Dataset entries:
━━━━━━━━━━

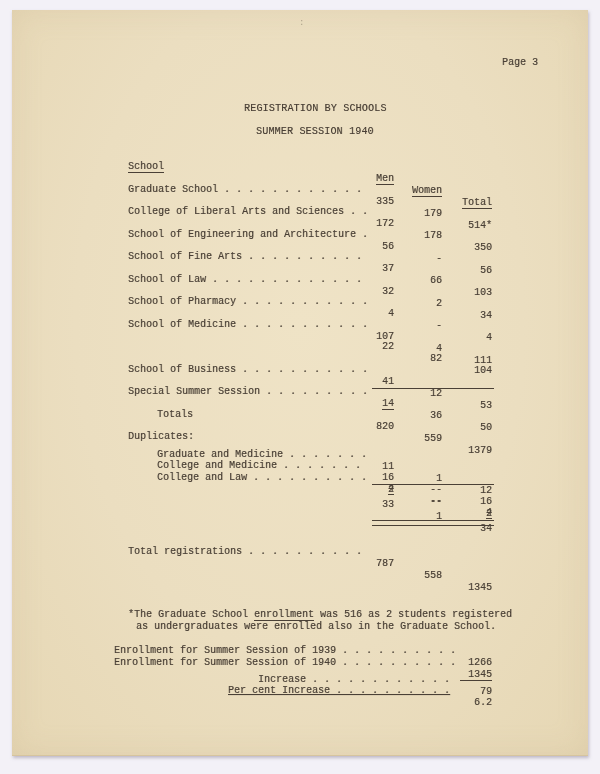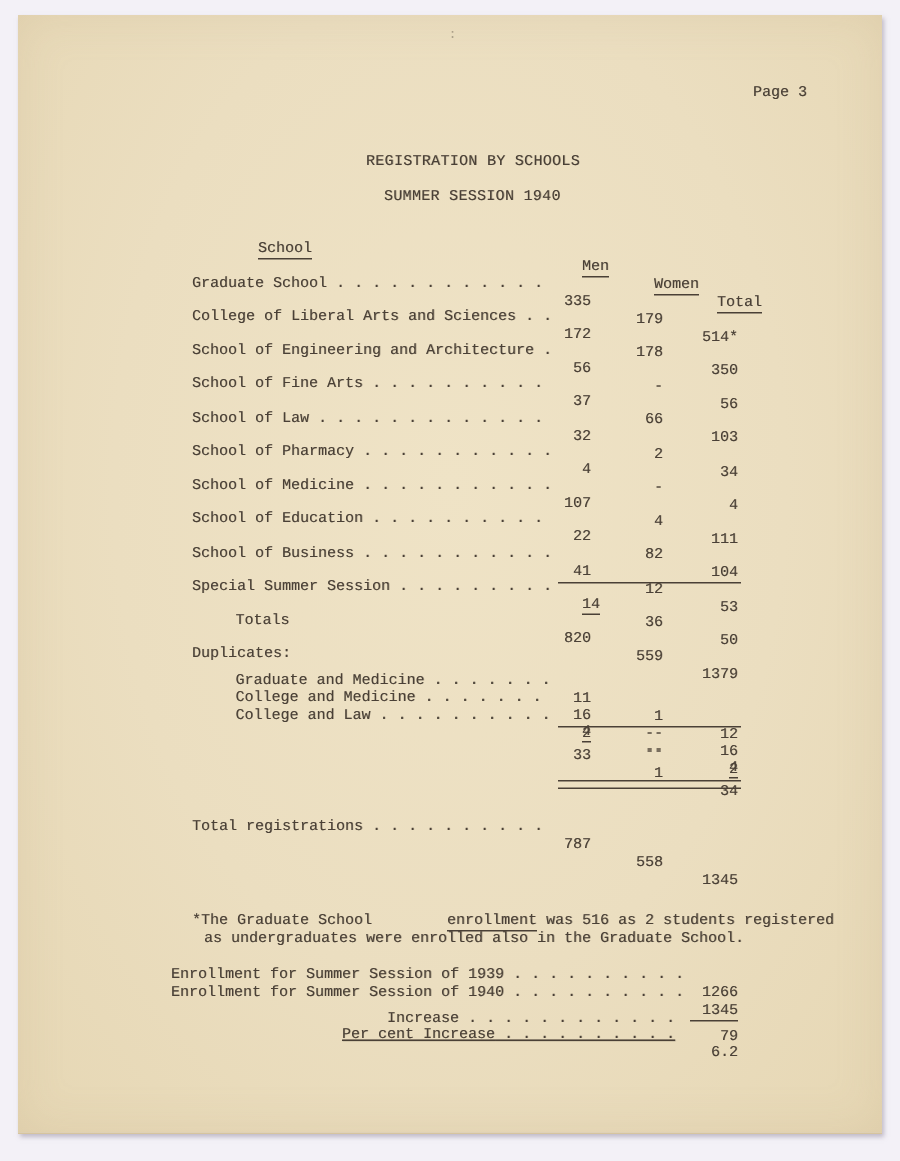--- a/index.html
+++ b/index.html
@@ -19,21 +19,21 @@
   .line{
     position:absolute;left:0;width:501px;height:12px;line-height:12px;
     font-size:10px;color:#4a4036;white-space:pre;
     text-shadow:0.4px 0.2px 0 rgba(74,64,54,0.45);
   }
   .lbl{position:absolute;left:128px;}
   .c{position:absolute;text-align:right;}
   .m{left:344px;width:50px;}
   .w{left:392px;width:50px;}
   .t{left:434px;width:58px;}
-  .ul{border-bottom:1.2px solid #4a4036;margin-left:44px;}
+  .ul{border-bottom:1.2px solid #4a4036;}
   .ul-pad{border-bottom:1.2px solid #4a4036;padding-left:8px;}
   .rule{position:absolute;left:372px;width:122px;height:0;border-top:1.3px solid #4a4036;}
   .dblrule{position:absolute;left:372px;width:122px;height:4px;border-top:1.3px solid #4a4036;border-bottom:1.3px solid #4a4036;}
   .title-line{letter-spacing:0.2px;}
   .artifact{position:absolute;font-size:9px;color:rgba(80,70,60,0.4);}
 </style>
 </head>
 <body>
 
 <div class="page">
@@ -95,21 +95,20 @@
     <span class="c w">-</span>
     <span class="c t">4</span>
   </div>
   <div class="line" style="top:307px;">
     <span class="lbl"><span>School of Medicine</span><span> . . . . . . . . . . .</span></span>
     <span class="c m">107</span>
     <span class="c w">4</span>
     <span class="c t">111</span>
   </div>
   <div class="line" style="top:329px;">
-    <span class="lbl"><span>School of Education</span><span> . . . . . . . . . .</span></span>
     <span class="c m">22</span>
     <span class="c w">82</span>
     <span class="c t">104</span>
   </div>
   <div class="line" style="top:352px;">
     <span class="lbl"><span>School of Business</span><span> . . . . . . . . . . .</span></span>
     <span class="c m">41</span>
     <span class="c w">12</span>
     <span class="c t">53</span>
   </div>

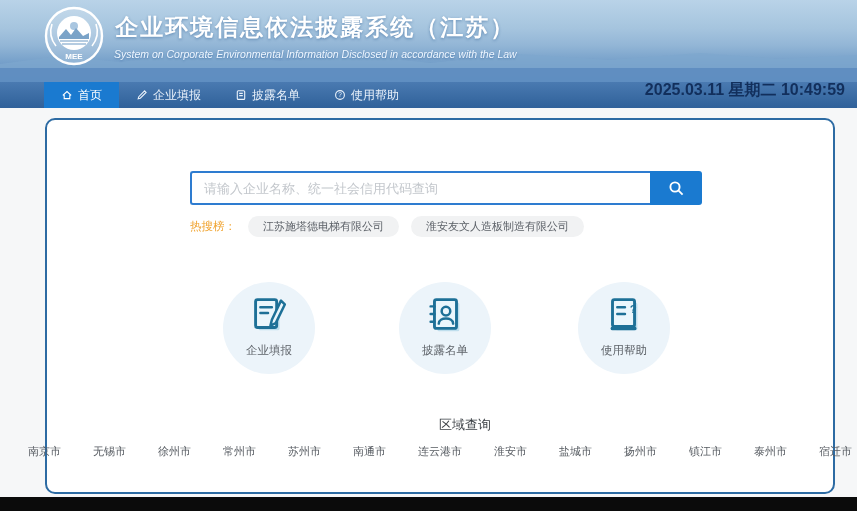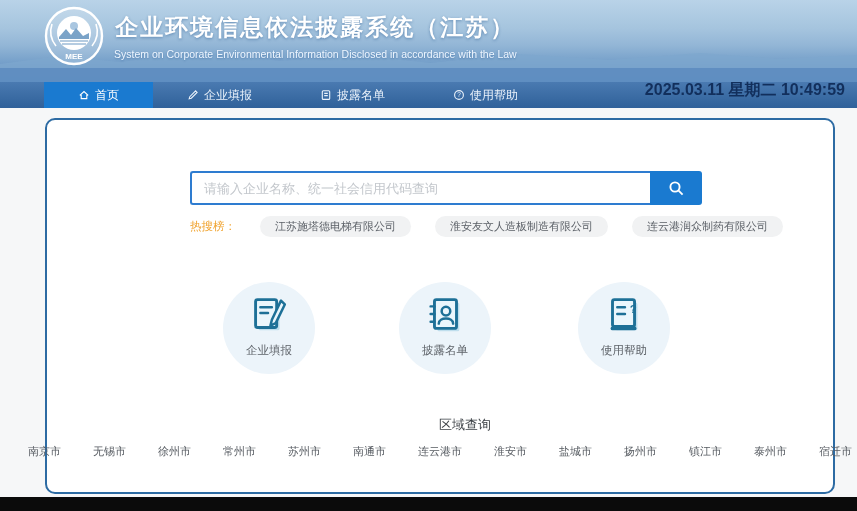--- a/index.html
+++ b/index.html
@@ -9,46 +9,46 @@
   
   .header { position:relative; width:857px; height:82px; overflow:hidden;
     background:linear-gradient(180deg,#b9d3e8 0%,#a5c4de 35%,#93b6d6 55%,#7ba4cc 72%,#6895c5 86%,#5d8cc0 100%); }
   .header svg.landscape { position:absolute; left:0; bottom:0; width:857px; height:40px; }
   .brand { position:absolute; left:44px; top:6px; display:flex; align-items:center; }
   .logo { width:60px; height:60px; flex:0 0 auto; }
   .brand-text { margin-left:10px; }
   .brand-title { color:#ffffff; font-size:23px; font-weight:bold; letter-spacing:2px;
     text-shadow:0 1px 3px rgba(20,70,130,.45);text-align:center; }
   .brand-sub { color:#eef6ff; font-size:10.5px; margin-top:5px;
-    text-shadow:0 1px 2px rgba(20,70,130,.35); }
+    text-shadow:0 1px 2px rgba(20,70,130,.35);font-style:italic; }
 
   
   .nav { position:relative; width:857px; height:26px; display:flex; align-items:stretch;
     background:linear-gradient(180deg,#4a7ab1 0%,#3a6ba3 60%,#30619a 100%); padding-left:44px; }
-  .nav-item { display:flex; align-items:center; gap:5px; padding:0 34px; color:#eaf2fb;
+  .nav-item { display:flex; align-items:center; gap:5px; padding:0 17px; color:#eaf2fb;
     font-size:12px; cursor:pointer; white-space:nowrap; }
   .nav-item.active { background:#1a7ad0; color:#ffffff; }
   .nav-item svg { width:12px; height:12px; }
   .nav-date { position:absolute; right:12px; top:0; height:16px; display:flex; align-items:center;
     color:#122f5c; font-size:16px; font-weight:bold; }
 
   
   .main { position:relative; width:857px; height:445px; background:#f6f7f8; }
   .card { position:absolute; left:45px; top:10px; width:790px; height:376px;
     background:#ffffff; border:2px solid #2d6ba3; border-radius:10px; }
 
   .search-row { position:absolute; left:143px; top:51px; width:512px; height:34px; display:flex; }
   .search-input { flex:1; height:34px; border:2px solid #2e7cd0; border-right:none;
     border-radius:3px 0 0 3px; padding:0 12px; font-size:13px; color:#333; outline:none; }
   .search-input::placeholder { color:#c3c7cc; }
   .search-btn { width:52px; height:34px; background:#1a7ad0; border:none; cursor:pointer;
     border-radius:0 3px 3px 0; display:flex; align-items:center; justify-content:center; }
   .search-btn svg { width:17px; height:17px; }
 
-  .hot-row { position:absolute; left:143px; top:96px; display:flex; align-items:center; gap:24px;font-family:Liberation Mono, monospace; }
+  .hot-row { position:absolute; left:143px; top:96px; display:flex; align-items:center; gap:12px;font-family:Liberation Mono, monospace; }
   .hot-label { color:#f0a32f; font-size:11.5px; }
   .hot-tag { background:#f1f2f3; color:#5a5f66; font-size:11px; padding:3px 15px;
     border-radius:11px; cursor:pointer; white-space:nowrap; }
 
   .shortcut { position:absolute; width:92px; height:92px; border-radius:50%;
     background:#ecf4fa; cursor:pointer; text-align:center; }
   .shortcut svg { width:46px; height:46px; margin-top:10px; }
   .shortcut-label { font-size:11.5px; color:#5d6268; margin-top:1px; }
   #sc0 { left:176px; top:162px; }
   #sc1 { left:352px; top:162px; }
@@ -128,21 +128,20 @@
           <circle cx="7" cy="7" r="4.6"></circle>
           <path d="M10.6 10.6 L14.6 14.6"></path>
         </svg>
       </button>
     </div>
 
     <div class="hot-row">
       <span class="hot-label">热搜榜：</span>
       <span class="hot-tag">江苏施塔德电梯有限公司</span>
       <span class="hot-tag">淮安友文人造板制造有限公司</span>
-      <span class="hot-tag">连云港润众制药有限公司</span>
     </div>
 
     <div class="shortcut" id="sc0">
       <svg viewBox="0 0 48 48">
         <rect x="13" y="11" width="22" height="29" rx="2" fill="#bfdeed"></rect>
         <rect x="10" y="8" width="22" height="29" rx="2" fill="#eaf6fc" stroke="#1d7097" stroke-width="3"></rect>
         <path d="M15 16 h12 M15 22 h8" stroke="#1d7097" stroke-width="2.6" stroke-linecap="round"></path>
         <path d="M36.5 9 L27 29 L25.5 35 L31 32.5 L40.5 13 Z" fill="#eaf6fc" stroke="#1d7097" stroke-width="2.6" stroke-linejoin="round"></path>
       </svg>
       <div class="shortcut-label">企业填报</div>

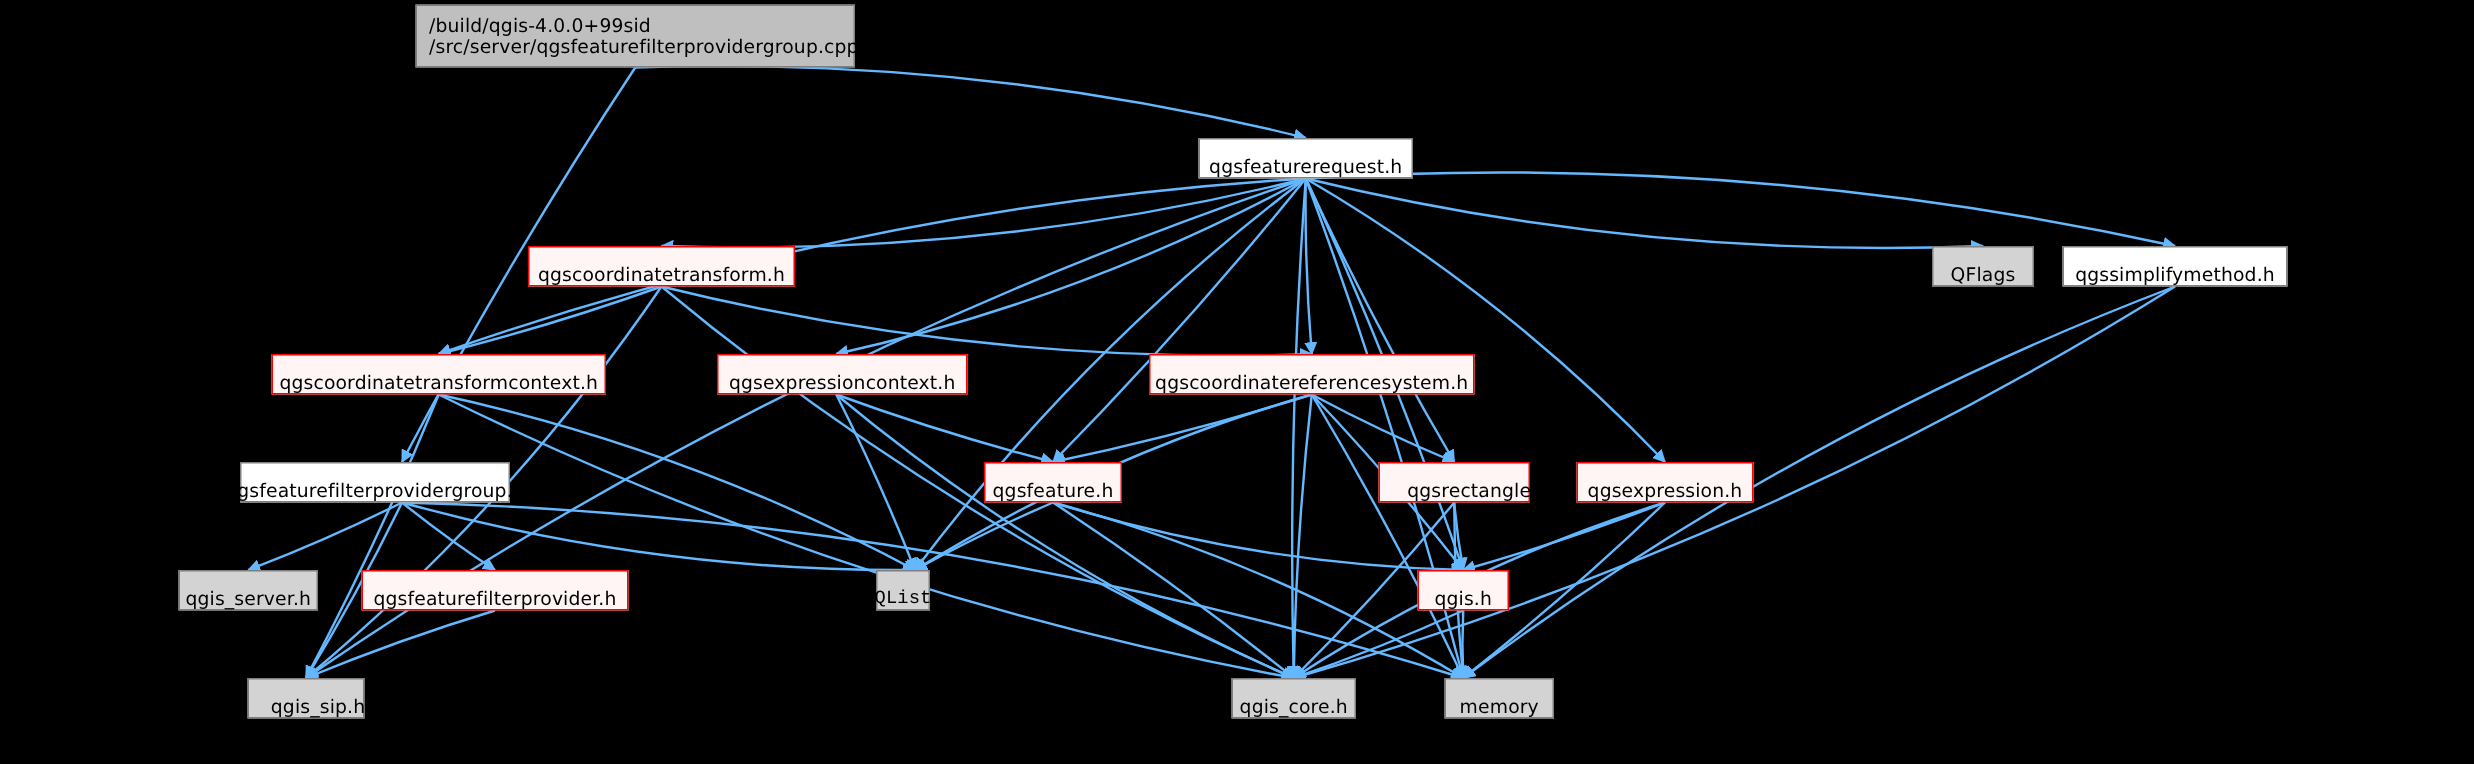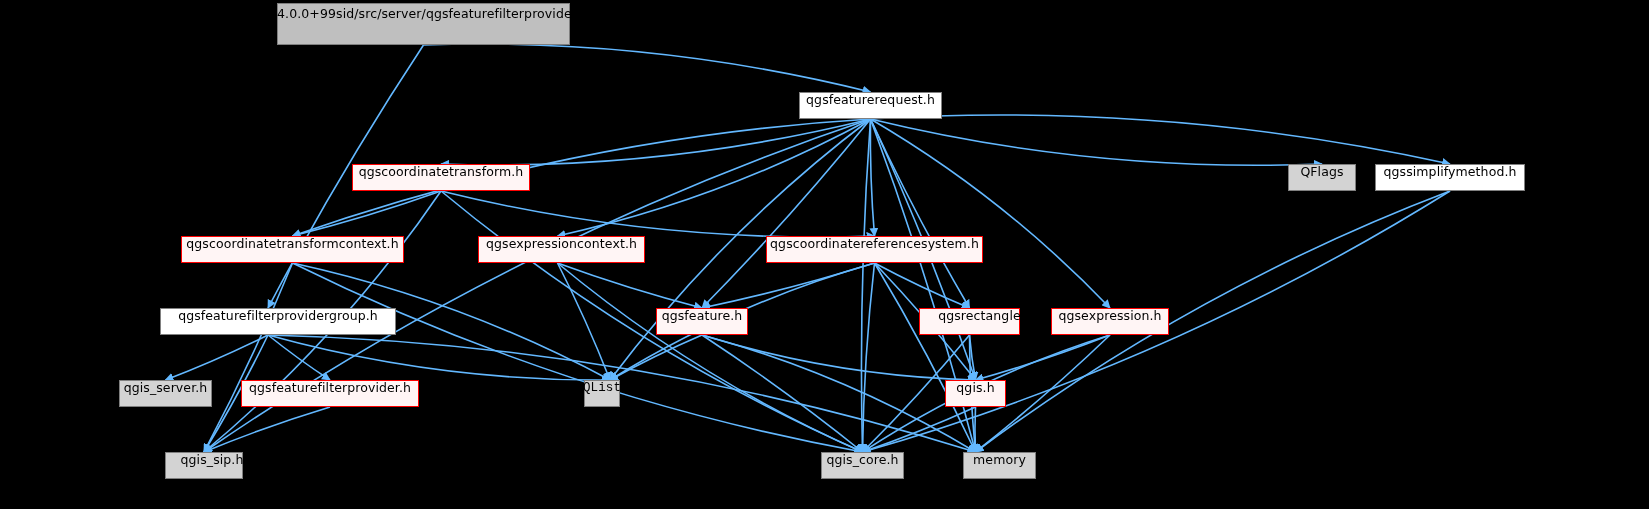--- a/index.html
+++ b/index.html
@@ -1,25 +1,25 @@
 <!DOCTYPE html>
 <html><head>
 <meta charset="utf-8">
 <style>
   html,body{margin:0;padding:0;background:#000;}
   #graph{position:relative;width:1649px;height:509px;background:#000;overflow:hidden;
          font-family:"DejaVu Sans","Liberation Sans",sans-serif;}
   #edges{position:absolute;left:0;top:0;width:1649px;height:509px;}
-  .node{position:absolute;box-sizing:border-box;display:flex;align-items:flex-start;
+  .node{position:absolute;box-sizing:border-box;display:flex;align-items:flex-end;
         justify-content:center;white-space:nowrap;font-size:12.5px;line-height:1.15;
         color:#000;letter-spacing:0.1px;}
   .node.plain{background:#ffffff;border:1px solid #808080;}
   .node.red{background:#fff5f5;border:1px solid #ff0000;}
   .node.gray{background:#d3d3d3;border:1px solid #7f7f7f;}
-  .node.root{background:#bfbfbf;border:1px solid #7f7f7f;
+  .node.root{background:#bfbfbf;border:1px solid #7f7f7f;flex-direction:column;
              align-items:flex-start;padding:3px 8px;justify-content:center;}
   .node.root span{display:block;font-size:12.5px;}
 </style>
 </head>
 <body>
 
 <div id="graph">
   <svg id="edges" xmlns="http://www.w3.org/2000/svg">
       <defs>
         <marker id="arrow" viewBox="0 0 10 10" refX="9" refY="5" markerWidth="5.5" markerHeight="5.5" orient="auto-start-reverse">
@@ -98,21 +98,21 @@
       </div>
       <div class="node red" style="left: 181px; top: 236px; width: 223px; height: 27px;">
         <span>qgscoordinatetransformcontext.h</span>
       </div>
       <div class="node red" style="left: 478px; top: 236px; width: 167px; height: 27px;">
         <span>qgsexpressioncontext.h</span>
       </div>
       <div class="node red" style="left: 766px; top: 236px; width: 217px; height: 27px;">
         <span>qgscoordinatereferencesystem.h</span>
       </div>
-      <div class="node plain" style="left: 160px; top: 308px; width: 236px; height: 27px;">
+      <div class="node plain" style="left: 160px; top: 308px; width: 180px; height: 27px;">
         <span>qgsfeaturefilterprovidergroup.h</span>
       </div>
       <div class="node red" style="left: 656px; top: 308px; width: 92px; height: 27px;">
         <span>qgsfeature.h</span>
       </div>
       <div class="node red" style="left: 919px; top: 308px; width: 101px; height: 27px; padding-left: 32px;">
         <span>qgsrectangle.h</span>
       </div>
       <div class="node red" style="left: 1051px; top: 308px; width: 118px; height: 27px;">
         <span>qgsexpression.h</span>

━━━━━━━━━━

Go through the data and show every line where "family" occurs.

Result for this exercise:
-  .hot-row { position:absolute; left:143px; top:96px; display:flex; align-items:center; gap:24px;font-family:Liberation Mono, monospace; }
+  .hot-row { position:absolute; left:143px; top:96px; display:flex; align-items:center; gap:12px;font-family:Liberation Mono, monospace; }
          font-family:"DejaVu Sans","Liberation Sans",sans-serif;}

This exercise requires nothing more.